The airspace bans will mean extended flying times and higher costs for air cargo operations while services are also likely to be changed and cancelled for short notice.

In a customer advisory, Scan Global Logistics said: “Overall we expect the current situation will trigger a certain level of capacity constraint across transport modes, as well as pressure on freight rate levels, including oil price increases.

“The most awaited development is the potential closure of Russian airspace as a response from Russia to the EU sanctions imposed. For now, it is unclear if this will happen or not.

“Another unknown factor is the imposed sanction of excluding Russia from the SWIFT payment system. It could ultimately lead to further impact if industry players grow concerned about getting payment for offered services.”

Two of the airlines that will be hit the hardest are those of Russia-based Volga-Dnepr Group: AirBridgeCargo and Volga-Dnepr.

The group declined to comment on the situation but its Asia-Europe operations will clearly be affected.

FlightRadar24 shows that AirBridgeCargo has been carrying out several flights between Asia and Russia in recent days. It has also operated flights to the US.

The carrier’s last operations in the European Union, where it operates hubs at Frankfurt and Liege, took place on February 27 as it moved aircraft out of the region.

In a statement, the Volga-Dnepr Group said: “The Volga-Dnepr Group’s shareholders and management monitor the situation, the course of events and response of countries’ governments where the Group operates to guarantee fulfilment of its obligations towards customers, suppliers and employees considering the current circumstances and tackling the issues as and when they arise.”

Other airlines have also issued updates. In an update on Twitter, Lufthansa Cargo said: “Due to the ongoing dramatic developments in the Russia-Ukraine conflict, Lufthansa Cargo will no longer use Russian airspace. Passenger airline flights to Russia will be suspended.

“Lufthansa Cargo will fly around Russian airspace via a southern routing.This will make adjustments to the flight schedule and payload unavoidable. The developments are currently too dynamic to fully anticipate them. On our website, we will keep you informed about daily changes to our flight schedule.”

The BBC reports that as a result of the sanctions Virgin Atlantic has suspended its four-times-per week cargo-only flights between Heathrow and Shanghai.

Meanwhile, the carrier has altered some flight routes between the UK, Pakistan and India, extending flying times by between 15-60 minutes.

British Airways said it had cancelled flights to Moscow and had re-routed operations to Delhi and Singapore around Russian airspace.
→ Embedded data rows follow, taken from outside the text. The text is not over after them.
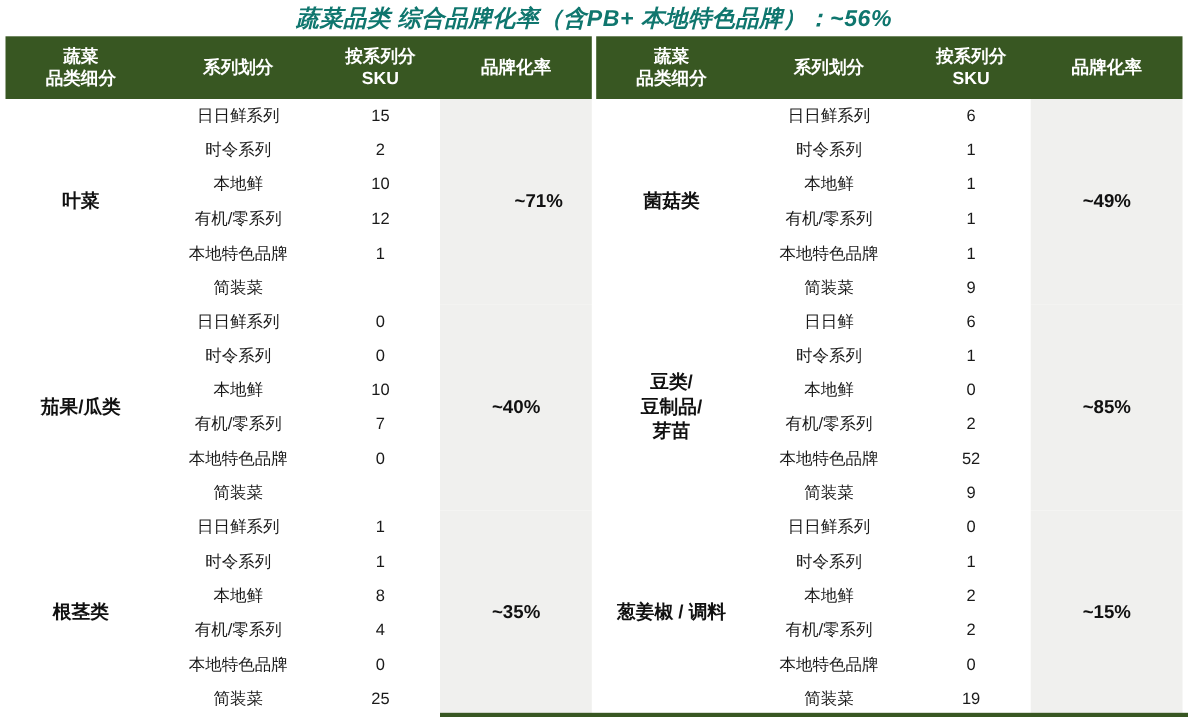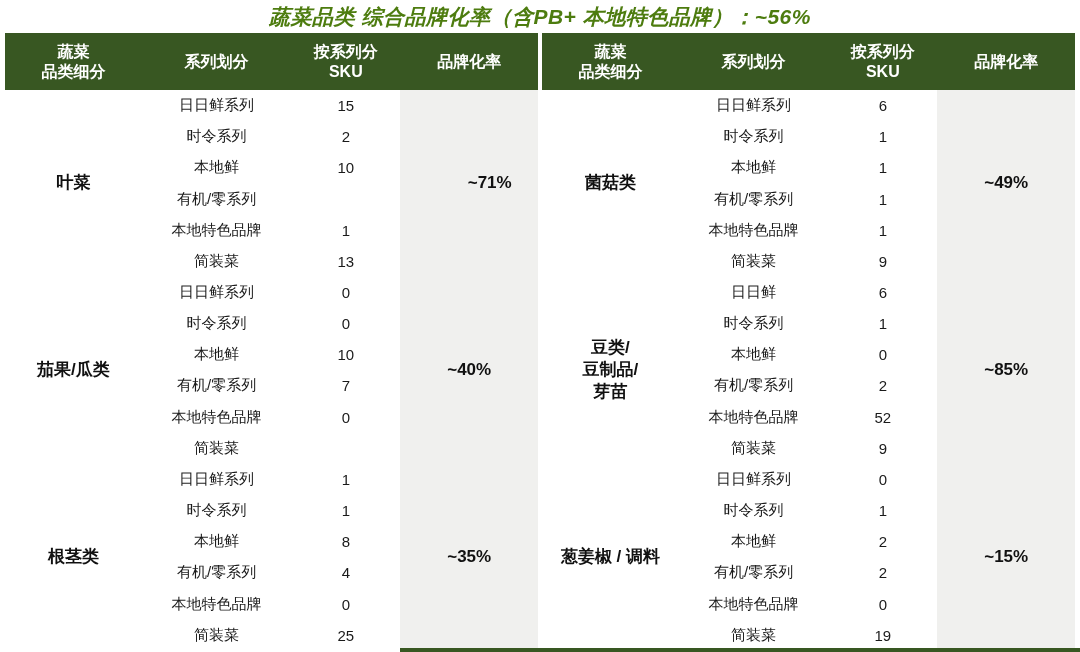--- a/index.html
+++ b/index.html
@@ -12,7 +12,7 @@
     height:33px;display:flex;align-items:center;justify-content:center;
   }
   .title{
-    color:#4d7c0f;font-size:21px;font-weight:bold;font-style:italic;
+    color:#0f766e;font-size:21px;font-weight:bold;font-style:italic;
     letter-spacing:.5px;white-space:nowrap;
   }
   .tables{

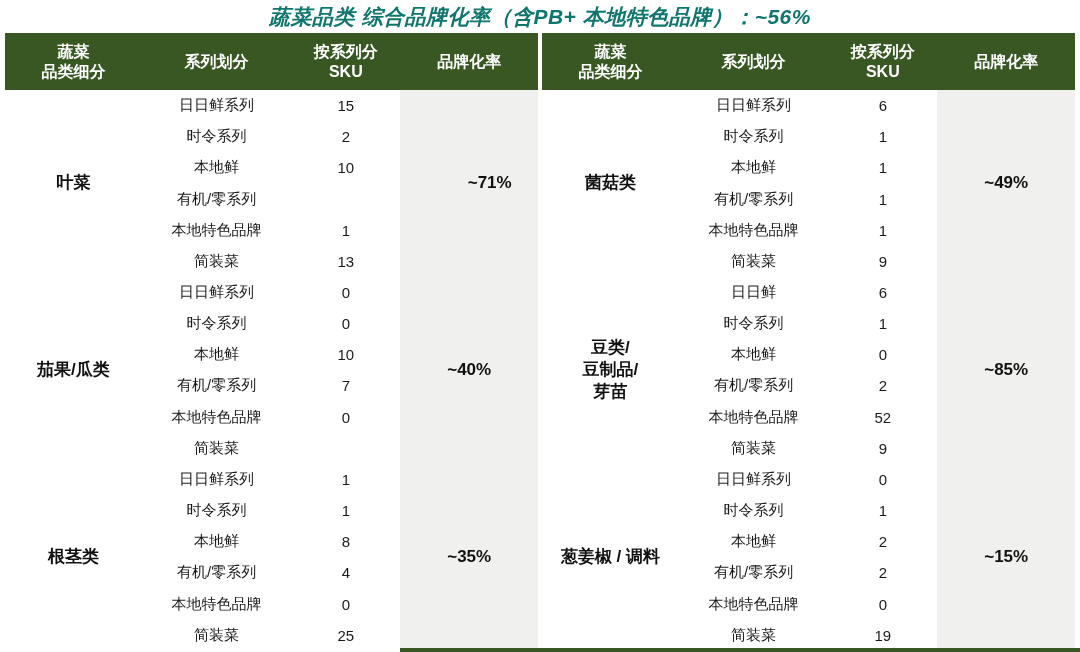--- a/index.html
+++ b/index.html
@@ -72,6 +72,7 @@
         <div class="cell series" style="grid-area: 3 / 2;">本地鲜</div>
         <div class="cell sku" style="grid-area: 3 / 3;">10</div>
         <div class="cell series" style="grid-area: 4 / 2;">有机/零系列</div>
+        <div class="cell sku" style="grid-area: 4 / 3;">12</div>
         <div class="cell series" style="grid-area: 5 / 2;">本地特色品牌</div>
         <div class="cell sku" style="grid-area: 5 / 3;">1</div>
         <div class="cell series" style="grid-area: 6 / 2;">简装菜</div>

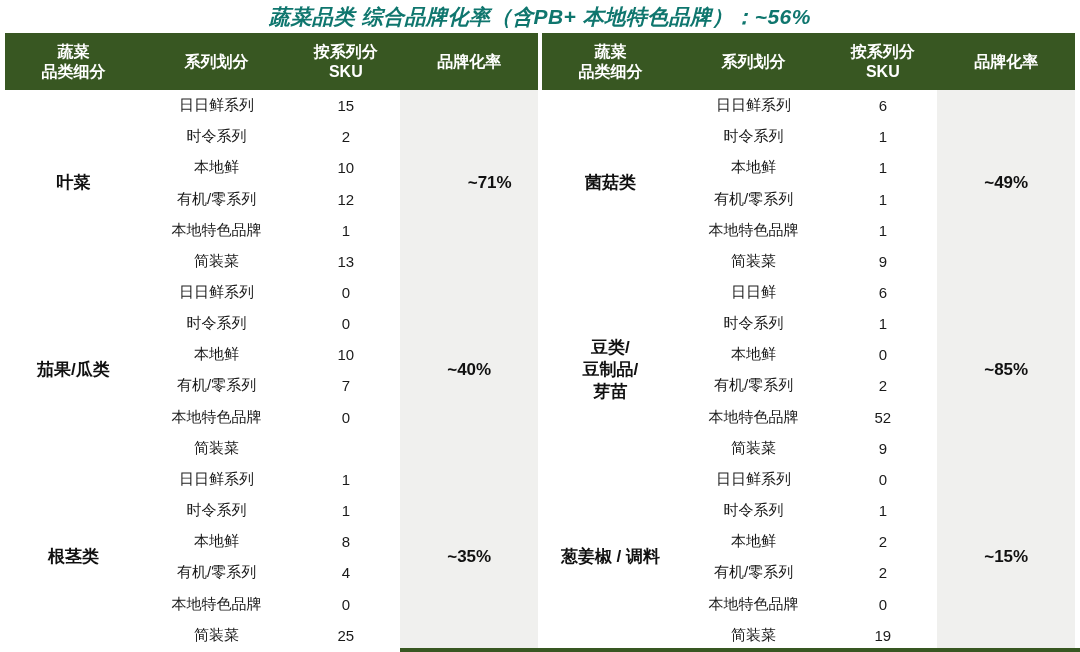--- a/index.html
+++ b/index.html
@@ -76,7 +76,6 @@
         <div class="cell series" style="grid-area: 5 / 2;">本地特色品牌</div>
         <div class="cell sku" style="grid-area: 5 / 3;">1</div>
         <div class="cell series" style="grid-area: 6 / 2;">简装菜</div>
-        <div class="cell sku" style="grid-area: 6 / 3;">13</div>
         <div class="cell rate" style="grid-area: 1 / 4 / span 6; padding-left: 41px;">~71%</div>
         <div class="cell cat" style="grid-area: 7 / 1 / span 6;">茄果/瓜类</div>
         <div class="cell series" style="grid-area: 7 / 2;">日日鲜系列</div>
Access to Russian airspace is particularly important for services between Europe and the Asia Pacific region, as the most efficient flight paths usually involve crossing the vast expanse of Siberia.

Sanctions will also affect aviation operations in other ways. The European Commission has prohibited Russian airlines from acquiring aircraft, spares and equipment. It also banned the leasing of aircraft to Russian entities.